Kiggans voted in favor of a controversial bill in mid-April that would prohibit transgender women from competing in school athletic programs for girls or women.

Explaining she’s a lifelong runner, and has daughters involved with sports, Kiggans said she’s passionate about the issue.

“I feel strongly, and I know there’s a large portion of Americans who feel strongly too, about keeping biological men out of women’s sports,” she said. “...There are biological differences. This wasn’t about discriminating against a certain group of people, it’s about respecting those differences and allowing women and girls to excel in those playing fields.”

As a state senator, Kiggans introduced a bill last year that would have enacted such a ban at the state level. It died in a Senate committee.

Del. Karen Greenhalgh, R-Virginia Beach, carried a similar bill in the House of Delegates this year. It passed the House but was later shot down in the Senate.

Those who supported the ban said it would ensure a level playing field. Critics, however, said it was unnecessary and argued that the real intent was to strip transgender athletes of their dignity and identity.

Debt ceiling

Kiggans also voted for a GOP-backed bill last week that would lift the debt limit while also restricting federal spending. It would set federal discretionary spending at $1.47 trillion during the next fiscal year and only permit a 1% annual increase after that.

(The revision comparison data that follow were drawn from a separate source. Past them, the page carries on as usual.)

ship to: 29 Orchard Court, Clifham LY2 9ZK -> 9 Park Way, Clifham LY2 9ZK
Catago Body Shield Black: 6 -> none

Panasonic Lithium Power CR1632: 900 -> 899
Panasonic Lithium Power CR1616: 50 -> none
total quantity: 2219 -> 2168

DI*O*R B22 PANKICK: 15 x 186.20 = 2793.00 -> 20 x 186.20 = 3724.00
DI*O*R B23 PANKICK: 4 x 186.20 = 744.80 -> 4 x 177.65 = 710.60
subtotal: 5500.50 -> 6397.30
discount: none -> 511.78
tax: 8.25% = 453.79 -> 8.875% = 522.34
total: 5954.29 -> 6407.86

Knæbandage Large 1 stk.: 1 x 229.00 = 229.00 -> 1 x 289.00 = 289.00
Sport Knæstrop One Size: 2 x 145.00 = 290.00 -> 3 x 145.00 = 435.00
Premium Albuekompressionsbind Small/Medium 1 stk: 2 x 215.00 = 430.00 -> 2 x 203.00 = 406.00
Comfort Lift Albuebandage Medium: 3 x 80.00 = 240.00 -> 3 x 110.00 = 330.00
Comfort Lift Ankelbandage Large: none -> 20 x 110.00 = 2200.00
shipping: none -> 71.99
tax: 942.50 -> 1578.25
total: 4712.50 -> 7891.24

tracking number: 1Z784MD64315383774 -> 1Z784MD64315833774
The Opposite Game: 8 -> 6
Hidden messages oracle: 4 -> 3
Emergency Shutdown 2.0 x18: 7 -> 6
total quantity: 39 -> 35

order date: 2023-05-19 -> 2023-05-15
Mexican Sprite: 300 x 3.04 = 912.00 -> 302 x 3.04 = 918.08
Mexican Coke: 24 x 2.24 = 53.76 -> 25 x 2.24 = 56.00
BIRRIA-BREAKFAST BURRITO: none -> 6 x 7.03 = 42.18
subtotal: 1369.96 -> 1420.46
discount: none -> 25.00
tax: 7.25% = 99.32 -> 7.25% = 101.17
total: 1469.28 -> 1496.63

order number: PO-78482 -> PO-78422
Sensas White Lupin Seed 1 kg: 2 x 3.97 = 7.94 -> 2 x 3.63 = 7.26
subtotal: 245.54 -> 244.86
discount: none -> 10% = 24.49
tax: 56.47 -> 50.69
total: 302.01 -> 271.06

The bill, which narrowly passed the House, is not expected to become law. But critics say the potential budget cuts would harm various programs for veterans.

In a news release, Kiggans acknowledged the bill “isn’t perfect” but she said it would serve as a starting point for negotiations.

“Families in Virginia’s Second District have been hit hard by inflation fueled by Washington’s wasteful spending,” she said. “(This bill would) would save taxpayers trillions of dollars over the next 10 years and curb the high inflation hurting my constituents.”